The UK also continues to advocate for global investment in pandemic prevention and preparedness, and provides support for strengthening public health systems in low and middle-income countries, including funding R&D for clinical countermeasures. When outbreaks occur in low and middle-income countries, the UK’s capabilities include emergency medical and public health support to help contain them at source and prevent potential pandemic emergencies.
Closer to home, the government is strengthening health security co-operation with the EU, as the UK’s closest neighbour. At the first UK-EU Summit in 2025, it was agreed to explore opportunities for exchange and co-operation on the detection of, preparedness for and response to emerging health threats, including within the existing health security provisions of the Trade and Co-operation Agreement.
Our principles for preparedness
The core principles of this strategy reflect lessons from COVID-19 and other past disease outbreaks to improve our ability to:
- detect, respond to and mitigate the impacts of a pandemic
- protect the vulnerable
- save lives
All 4 governments in the UK will develop and implement their approaches to improve preparedness, and will work together to develop cross-UK capabilities, following these guiding principles.

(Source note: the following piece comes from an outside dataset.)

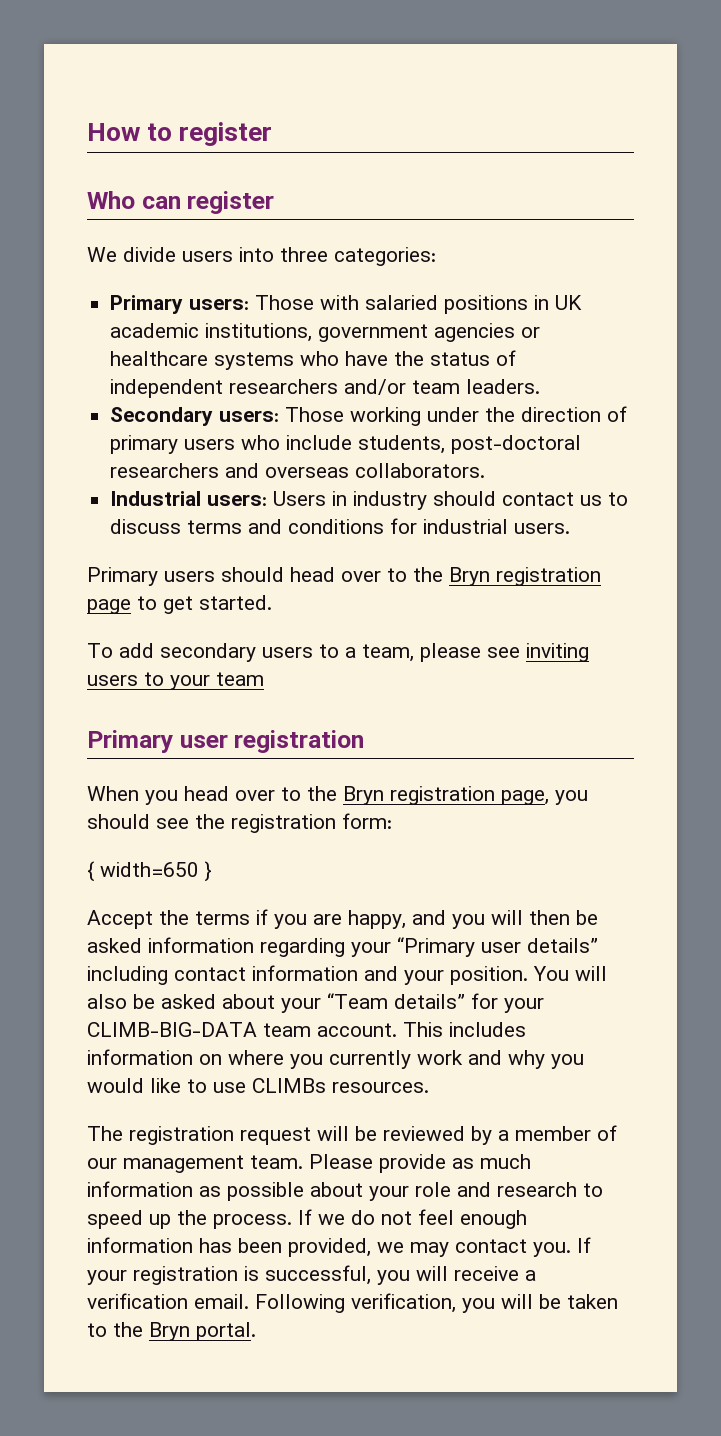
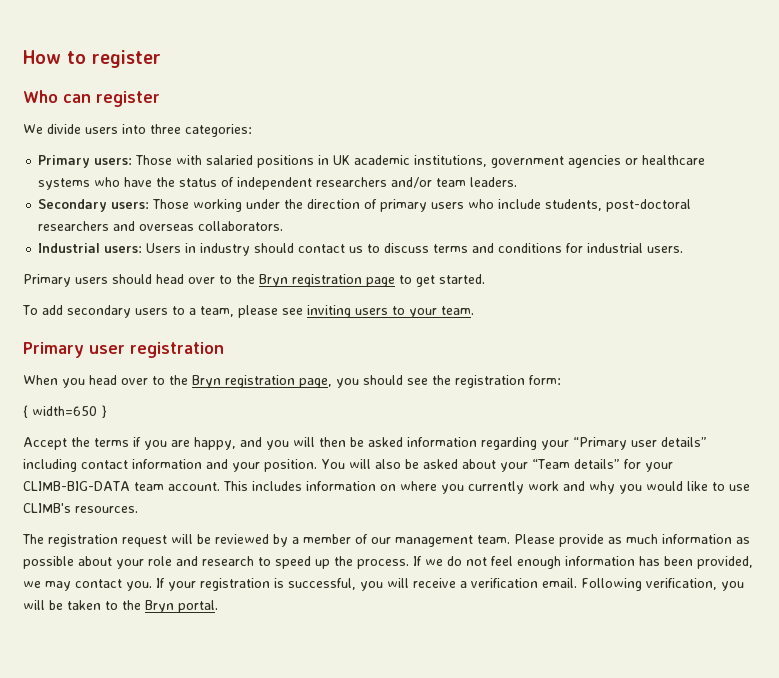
- To add secondary users to a team, please see inviting users to your team
+ To add secondary users to a team, please see inviting users to your team.
- This includes information on where you currently work and why you would like to use CLIMBs resources.
+ This includes information on where you currently work and why you would like to use CLIMB's resources.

1. Protecting those most at risk
As we saw during COVID-19, pandemics can:
- amplify health inequities through disproportionate infection and illness rates, and the unequal access to health and care services
- deepen social and economic inequities through unequal impacts of response measures, leading to income loss, job insecurity, education gaps and social isolation, as well as worsened health outcomes[footnote 3]
Importantly, these vulnerabilities often intersect, putting some people at even greater risk of negative impacts.[footnote 4]
Governments are committed to tailoring their capabilities to protect all communities and aim to deliver an effective, equitable response to pandemics.
2. Taking a whole-of-government approach
A pandemic will touch upon all people and all sectors. Governments need to take a whole-of-government approach to successfully respond to a pandemic while maintaining critical national infrastructure and minimising the disruption to people’s lives and wellbeing.
3. Holding a broad range of flexible capabilities
Given the unpredictability of future pandemics, the governments of the UK should hold flexible plans underpinned by a broad range of ‘capabilities’ - equipment, skilled people and infrastructure - that can adapt to protecting the population from different pathogens. This corresponds with findings from modules 1 and 2 of the UK COVID-19 Inquiry.
4. There needs to be the ability to ‘scale up’ quickly and effectively
Both the speed and scale of the governments’ public health responses are central to mitigating the effects of a pandemic, including early and accurate detection. For preparedness, this means that many of our capabilities need to be backed up by sufficient resources to reach the required levels quickly and manage the situation while these become available. This also means looking at the full development journey for those capabilities, from R&D through to deployment of solutions.
A strong, early response can mitigate some of the impacts of a pandemic, but responding early can also mean delivering larger-scale responses to emerging infectious disease outbreaks that don’t end up becoming pandemics.
5. Preparedness for all 5 main routes of disease transmission
While respiratory pathogens remain more likely to cause future pandemics, environmental changes increase the risk from other disease transmission routes. To help ensure we are planning for future pandemics, rather than assuming a repeat of previous pandemics, all governments will need to prepare for diverse pandemic scenarios across all 5 main routes of transmission. Some of the capabilities we will need to develop can be used for all routes of transmission and others are specific to particular routes of transmission.
6. Preparedness spanning the full life cycle of a pandemic
Figure 1: phases of a pandemic
Governments will proactively build capabilities to respond at each stage of a pandemic - from pandemic prevention at the point a pathogen emerges, to containment measures, to mitigating the pandemic’s impact, to recovery and future preparedness.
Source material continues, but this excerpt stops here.